There was an Iranian woman in a wheelchair, she was about 80, wearing a little mauve cardigan, and they were yelling at her – “Arabic? Arabic?”. They screamed at her “ARABIC?” at the top of their voices, and finally she intuited what they wanted and I heard her say “Farsi”. And I thought heaven help her, she’s Iranian, what’s going to happen?
There was a woman from Taiwan, being yelled at about at about how she made her money, but she didn’t understand the question. The officer was yelling at her: “Where does your money come from, does it grow on trees? Does it fall from the sky?” It was awful.
There was no toilet, no water, and there was this woman with a baby. If I had been holed up in that room with a pouch on my chest, and a baby crying, or needing to be fed, oh God … the agony I was surrounded by in that room was like a razor blade across my heart.

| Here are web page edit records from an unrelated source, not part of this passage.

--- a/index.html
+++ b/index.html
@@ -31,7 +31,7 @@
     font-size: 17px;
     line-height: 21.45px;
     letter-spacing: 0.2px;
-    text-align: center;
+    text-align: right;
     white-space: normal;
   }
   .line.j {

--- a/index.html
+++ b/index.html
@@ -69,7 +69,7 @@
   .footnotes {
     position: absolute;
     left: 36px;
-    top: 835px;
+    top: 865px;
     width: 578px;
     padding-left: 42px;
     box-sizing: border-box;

When I was called to be interviewed I was rereading a novel from 40 years ago – thank God I had a novel. It was The Red and the Black by Stendhal – a 19th century novel keeps you quiet on a long flight, and is great in a crisis – and I was buried in it and didn’t hear my name called. And a woman in front of me said: “They are calling for Fox.” I didn’t know which booth to go to, then suddenly there was a man in front of me, heaving with weaponry, standing with his legs apart yelling: “No, not there, here!” I apologised politely and said I’d been buried in my book and he said: “What do you expect me to do, stand here while you finish it?” – very loudly and with shocking insolence.

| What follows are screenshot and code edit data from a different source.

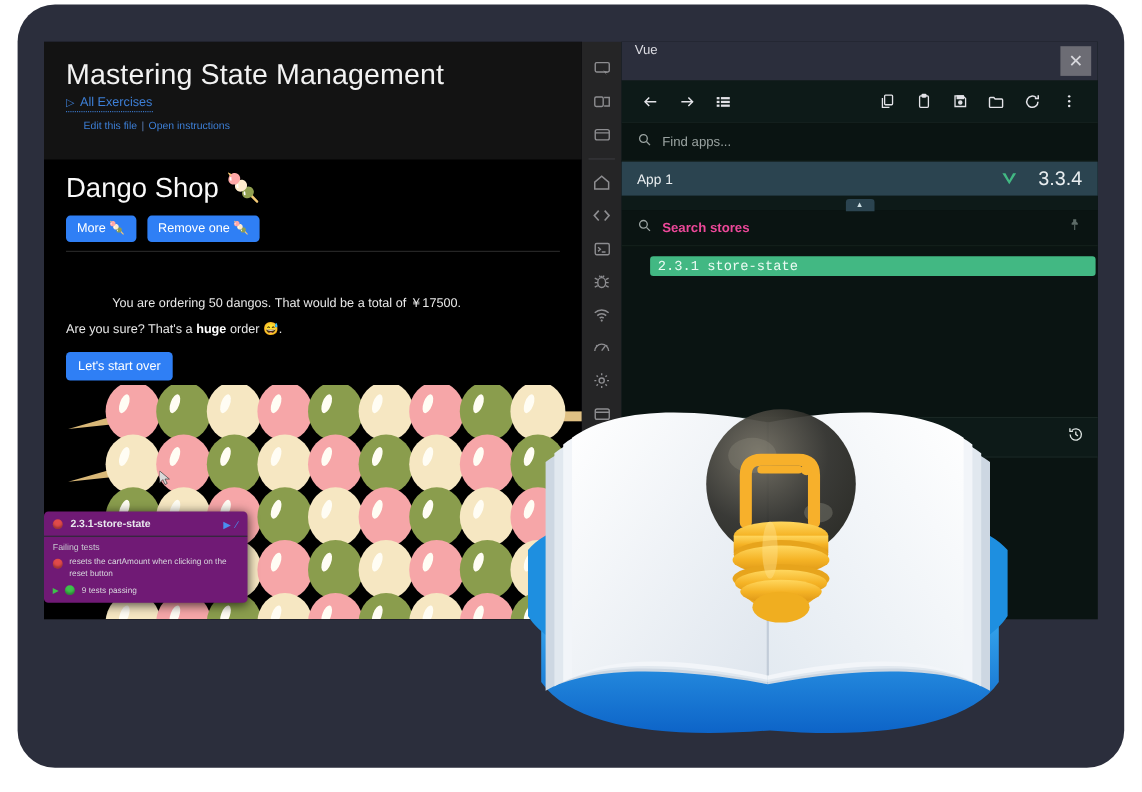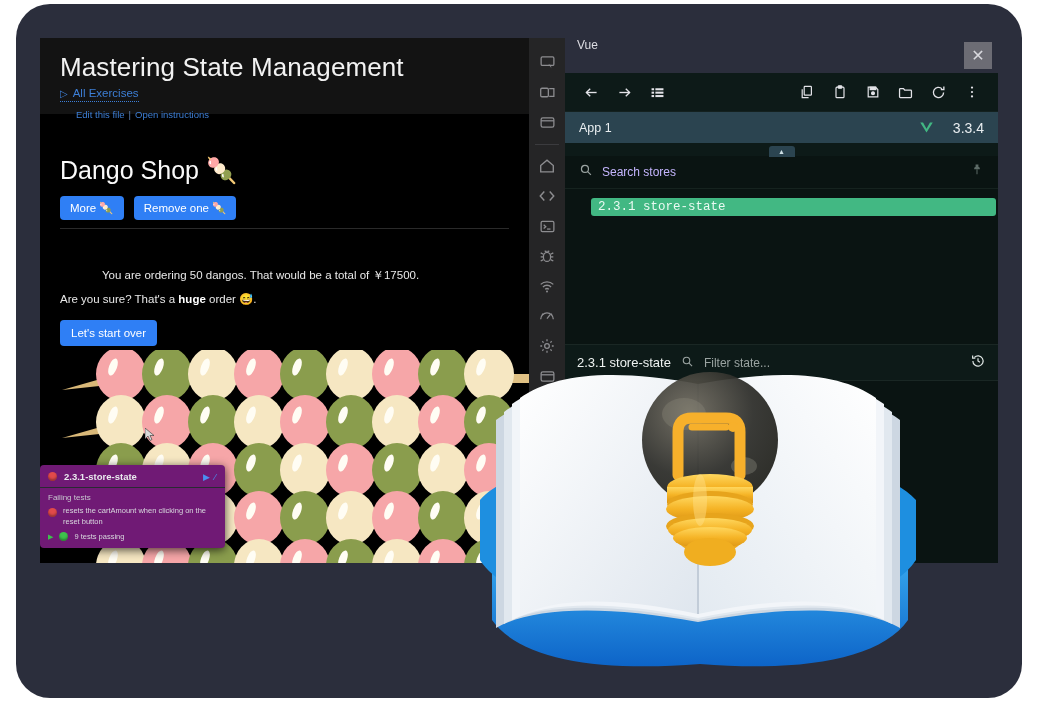--- a/index.html
+++ b/index.html
@@ -23,7 +23,7 @@
     background: #000000; overflow: hidden;
   }
   .app-header {
-    position: absolute; left: 0; top: 0; width: 489px; height: 76px;
+    position: absolute; left: 0; top: 0; width: 489px; height: 107px;
     background: #131313;
   }
   .app-title {

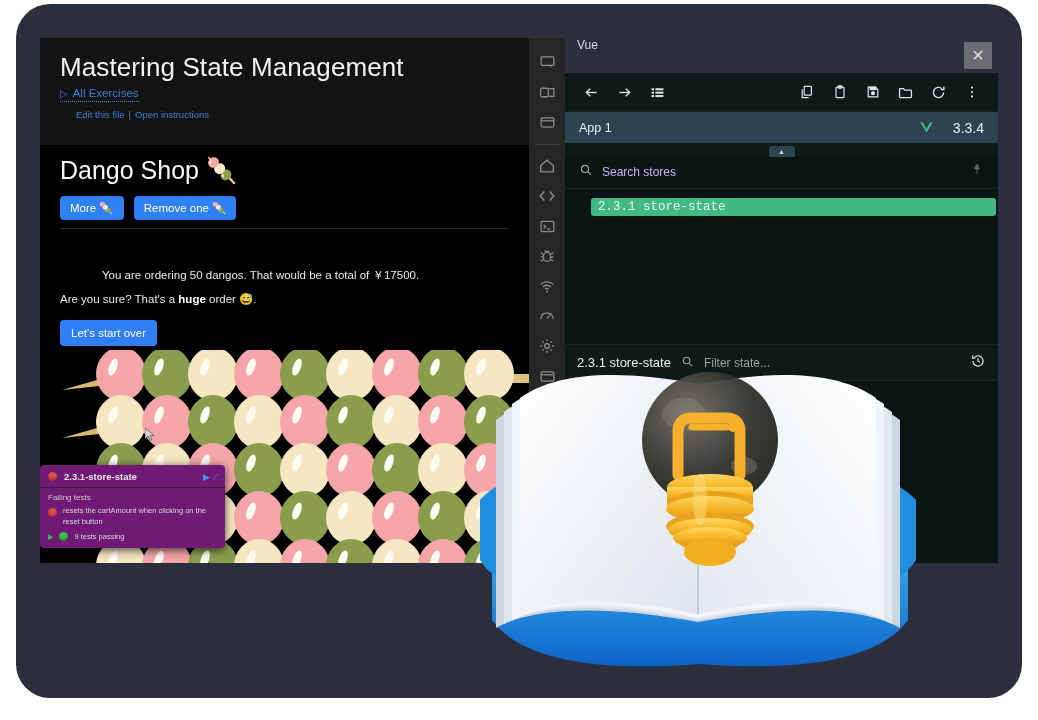--- a/index.html
+++ b/index.html
@@ -534,6 +534,15 @@
       </div>
     </div>
 
+    <div class="dt-find">
+      <span>
+        <svg width="14" height="14" viewBox="0 0 20 20" fill="none" stroke="#9aa3a1" stroke-width="1.7">
+            <circle cx="8.5" cy="8.5" r="5"></circle>
+            <path d="M12.4 12.4 L17 17"></path>
+          </svg>
+      </span>
+      <span class="ph">Find apps...</span>
+    </div>
 
     <div class="dt-app">
       <span>App 1</span>

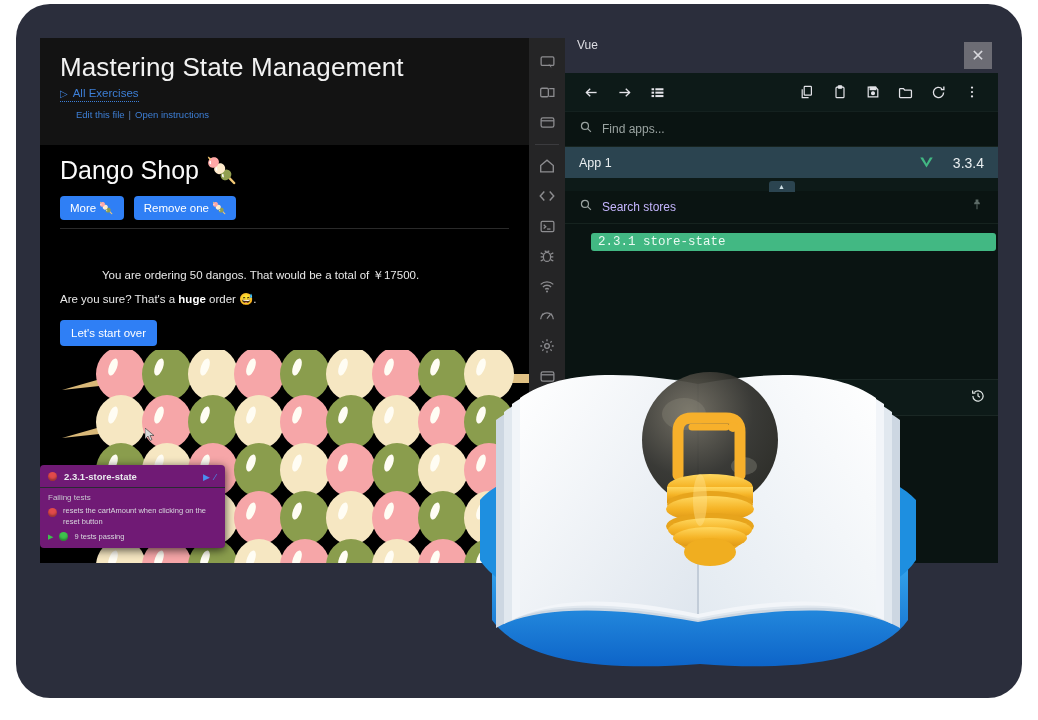--- a/index.html
+++ b/index.html
@@ -145,7 +145,7 @@
     height: 31px; background: #2b4450; display: flex; align-items: center;
     padding: 0 14px; color: #e9eef0; font-size: 12.5px;
   }
-  .dt-app .ver { margin-left: auto; display: flex; align-items: center; gap: 19px; font-size: 14px; }
+  .dt-app .ver { margin-left: auto; display: flex; align-items: center; gap: 19px; font-size: 18px; }
   .dt-collapse {
     height: 13px; background: #0d1a18; position: relative;
   }

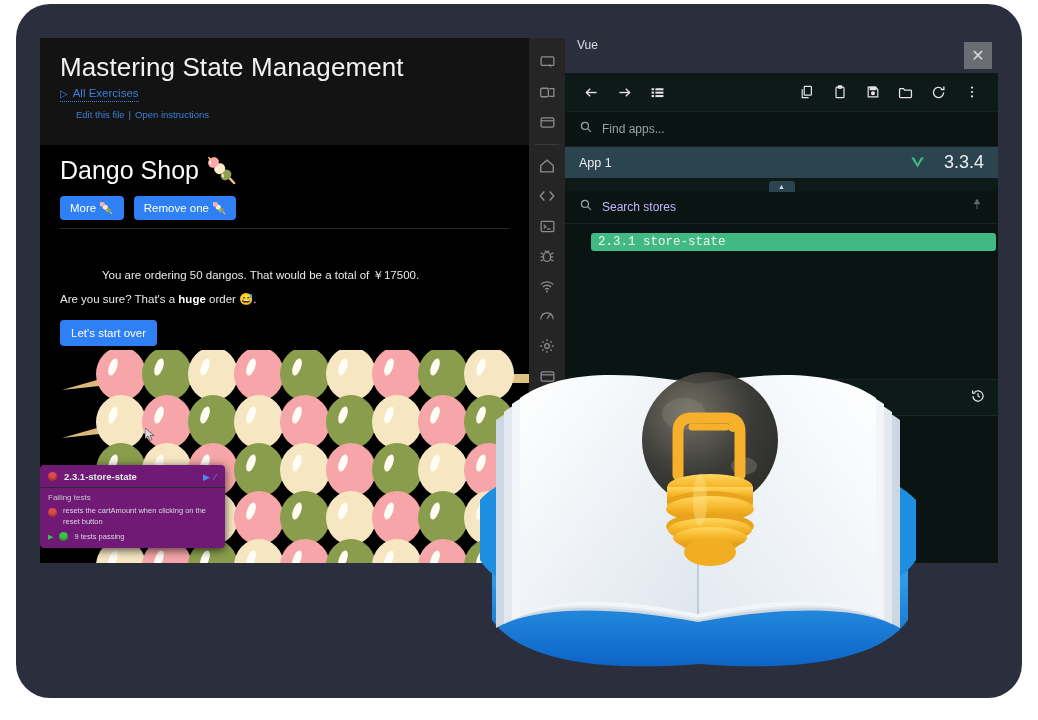--- a/index.html
+++ b/index.html
@@ -159,7 +159,7 @@
     height: 32px; background: #0a1412; display: flex; align-items: center; gap: 9px;
     padding: 0 14px; border-bottom: 1px solid #16231f;
   }
-  .dt-search-stores .ph { font-size: 12px; color: #c4b5fd; flex: 1; }
+  .dt-search-stores .ph { font-size: 12px; color: #ec4899; flex: 1; font-weight: bold; }
   .dt-stores { padding: 7px 0 0 0; height: 148px; background: #0a1412; }
   .store-row {
     display: flex; align-items: center; gap: 7px; padding: 2px 14px 2px 26px;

The way I was interviewed was monstrous. If only they had been able to look into my suitcase and see my books. The irony! I had a copy of my new book I’m Australian, Too – it’s about immigration and welcoming people to live in a happy country. I am all about inclusivity, humanity and the oneness of the humans of the world; it’s the theme of my life. I also had a copy of my book Ten Little Fingers and Ten Little Toes. I told him I had all these inclusive books of mine in my bag, and he yelled at me: “I can read!”